TASK DESCRIPTION: Return a copy of every line in the records that includes the word "services".

(Saved data entries)
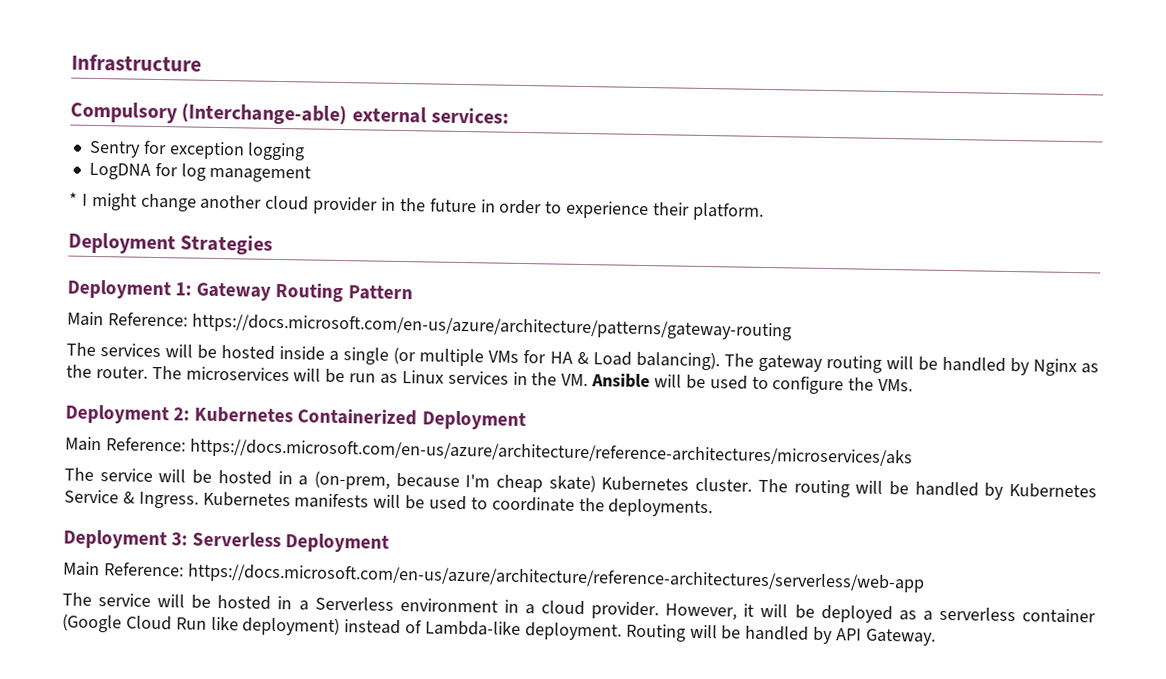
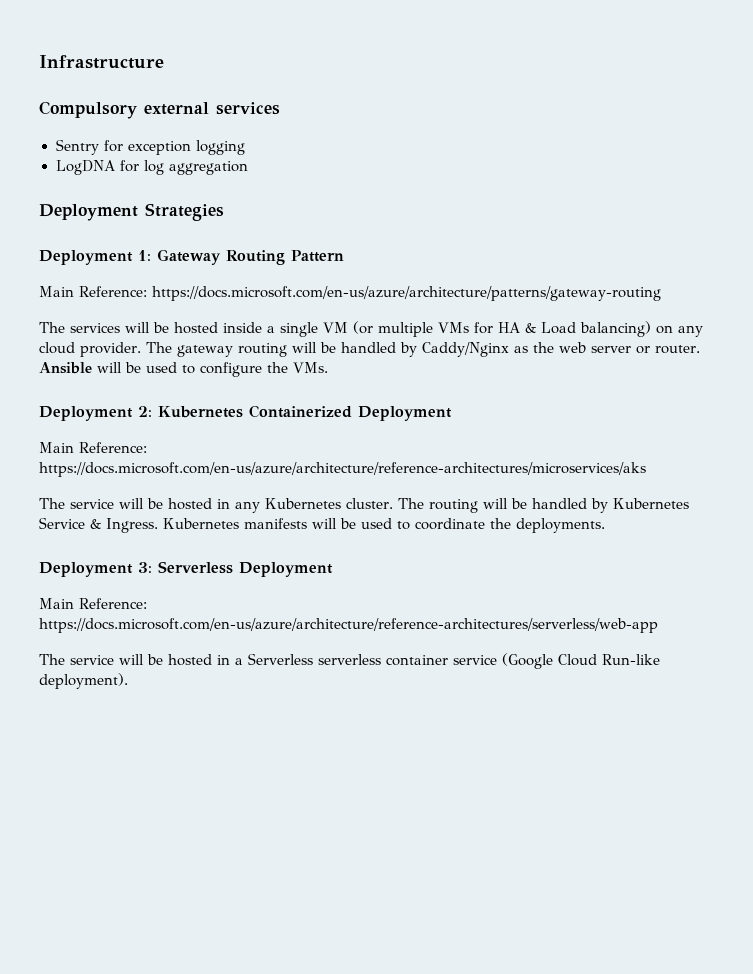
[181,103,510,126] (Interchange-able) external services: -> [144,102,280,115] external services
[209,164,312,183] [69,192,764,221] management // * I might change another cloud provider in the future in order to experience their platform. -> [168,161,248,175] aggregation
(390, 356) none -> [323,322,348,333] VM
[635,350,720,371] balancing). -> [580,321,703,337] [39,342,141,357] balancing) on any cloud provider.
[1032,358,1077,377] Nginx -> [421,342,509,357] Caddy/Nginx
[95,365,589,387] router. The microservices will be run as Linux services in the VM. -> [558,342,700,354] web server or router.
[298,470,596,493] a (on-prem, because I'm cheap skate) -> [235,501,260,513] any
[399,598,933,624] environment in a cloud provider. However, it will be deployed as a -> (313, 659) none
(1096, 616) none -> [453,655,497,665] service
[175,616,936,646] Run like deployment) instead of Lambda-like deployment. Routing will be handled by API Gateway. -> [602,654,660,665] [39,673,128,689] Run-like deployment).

RESULT:
[181,103,510,126] (Interchange-able) external services: -> [144,102,280,115] external services
[95,365,589,387] router. The microservices will be run as Linux services in the VM. -> [558,342,700,354] web server or router.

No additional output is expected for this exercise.